Stored data:
'''

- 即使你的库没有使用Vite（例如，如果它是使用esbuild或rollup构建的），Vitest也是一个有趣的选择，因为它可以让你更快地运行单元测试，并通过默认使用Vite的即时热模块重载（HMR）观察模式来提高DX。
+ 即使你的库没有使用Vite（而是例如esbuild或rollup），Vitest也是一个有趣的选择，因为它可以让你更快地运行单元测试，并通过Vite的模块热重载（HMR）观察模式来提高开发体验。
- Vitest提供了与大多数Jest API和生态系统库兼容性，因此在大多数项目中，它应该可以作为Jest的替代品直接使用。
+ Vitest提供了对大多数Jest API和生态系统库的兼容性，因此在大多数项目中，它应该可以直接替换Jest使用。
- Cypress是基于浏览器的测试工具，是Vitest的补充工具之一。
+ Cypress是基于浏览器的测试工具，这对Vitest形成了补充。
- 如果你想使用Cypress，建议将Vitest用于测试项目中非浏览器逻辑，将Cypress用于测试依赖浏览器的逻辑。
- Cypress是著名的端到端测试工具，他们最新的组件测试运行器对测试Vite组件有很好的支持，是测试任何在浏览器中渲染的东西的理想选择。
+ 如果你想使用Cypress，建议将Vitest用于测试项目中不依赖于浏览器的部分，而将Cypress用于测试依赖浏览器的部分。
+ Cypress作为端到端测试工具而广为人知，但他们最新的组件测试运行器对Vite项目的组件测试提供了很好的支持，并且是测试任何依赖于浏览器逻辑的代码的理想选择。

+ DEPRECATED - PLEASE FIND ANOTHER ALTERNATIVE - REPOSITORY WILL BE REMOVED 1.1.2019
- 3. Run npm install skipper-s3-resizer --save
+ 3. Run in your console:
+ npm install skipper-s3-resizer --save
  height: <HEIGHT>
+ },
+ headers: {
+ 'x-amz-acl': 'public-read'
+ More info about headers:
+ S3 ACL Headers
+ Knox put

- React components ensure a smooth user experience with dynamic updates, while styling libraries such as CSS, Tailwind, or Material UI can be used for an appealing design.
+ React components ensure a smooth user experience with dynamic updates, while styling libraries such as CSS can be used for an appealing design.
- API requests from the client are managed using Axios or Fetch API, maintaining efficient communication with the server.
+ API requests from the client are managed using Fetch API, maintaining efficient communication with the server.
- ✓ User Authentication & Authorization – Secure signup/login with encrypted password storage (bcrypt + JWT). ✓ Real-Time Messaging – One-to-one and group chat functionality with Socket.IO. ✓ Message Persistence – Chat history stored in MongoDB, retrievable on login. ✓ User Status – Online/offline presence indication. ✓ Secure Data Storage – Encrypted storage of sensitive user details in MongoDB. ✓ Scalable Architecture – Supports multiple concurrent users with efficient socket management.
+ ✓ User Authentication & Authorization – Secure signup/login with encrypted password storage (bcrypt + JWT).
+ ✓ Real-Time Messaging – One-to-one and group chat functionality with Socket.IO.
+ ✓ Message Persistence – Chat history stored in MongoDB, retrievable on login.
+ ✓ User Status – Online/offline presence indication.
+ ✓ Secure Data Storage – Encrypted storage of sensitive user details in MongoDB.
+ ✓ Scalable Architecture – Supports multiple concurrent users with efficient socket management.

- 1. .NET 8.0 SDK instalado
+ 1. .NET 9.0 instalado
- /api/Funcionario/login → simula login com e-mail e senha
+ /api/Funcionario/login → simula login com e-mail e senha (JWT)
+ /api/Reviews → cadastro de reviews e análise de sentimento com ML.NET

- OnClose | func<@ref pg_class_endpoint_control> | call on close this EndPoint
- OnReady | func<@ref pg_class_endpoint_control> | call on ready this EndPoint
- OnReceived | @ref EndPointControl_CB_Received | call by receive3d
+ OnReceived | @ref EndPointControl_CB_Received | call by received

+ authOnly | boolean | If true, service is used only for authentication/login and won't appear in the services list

'''

### REQUIREMENT
Return, from the data above, each line in which the string "Supports" appears.

### EXPECTED OUTPUT
- ✓ User Authentication & Authorization – Secure signup/login with encrypted password storage (bcrypt + JWT). ✓ Real-Time Messaging – One-to-one and group chat functionality with Socket.IO. ✓ Message Persistence – Chat history stored in MongoDB, retrievable on login. ✓ User Status – Online/offline presence indication. ✓ Secure Data Storage – Encrypted storage of sensitive user details in MongoDB. ✓ Scalable Architecture – Supports multiple concurrent users with efficient socket management.
+ ✓ Scalable Architecture – Supports multiple concurrent users with efficient socket management.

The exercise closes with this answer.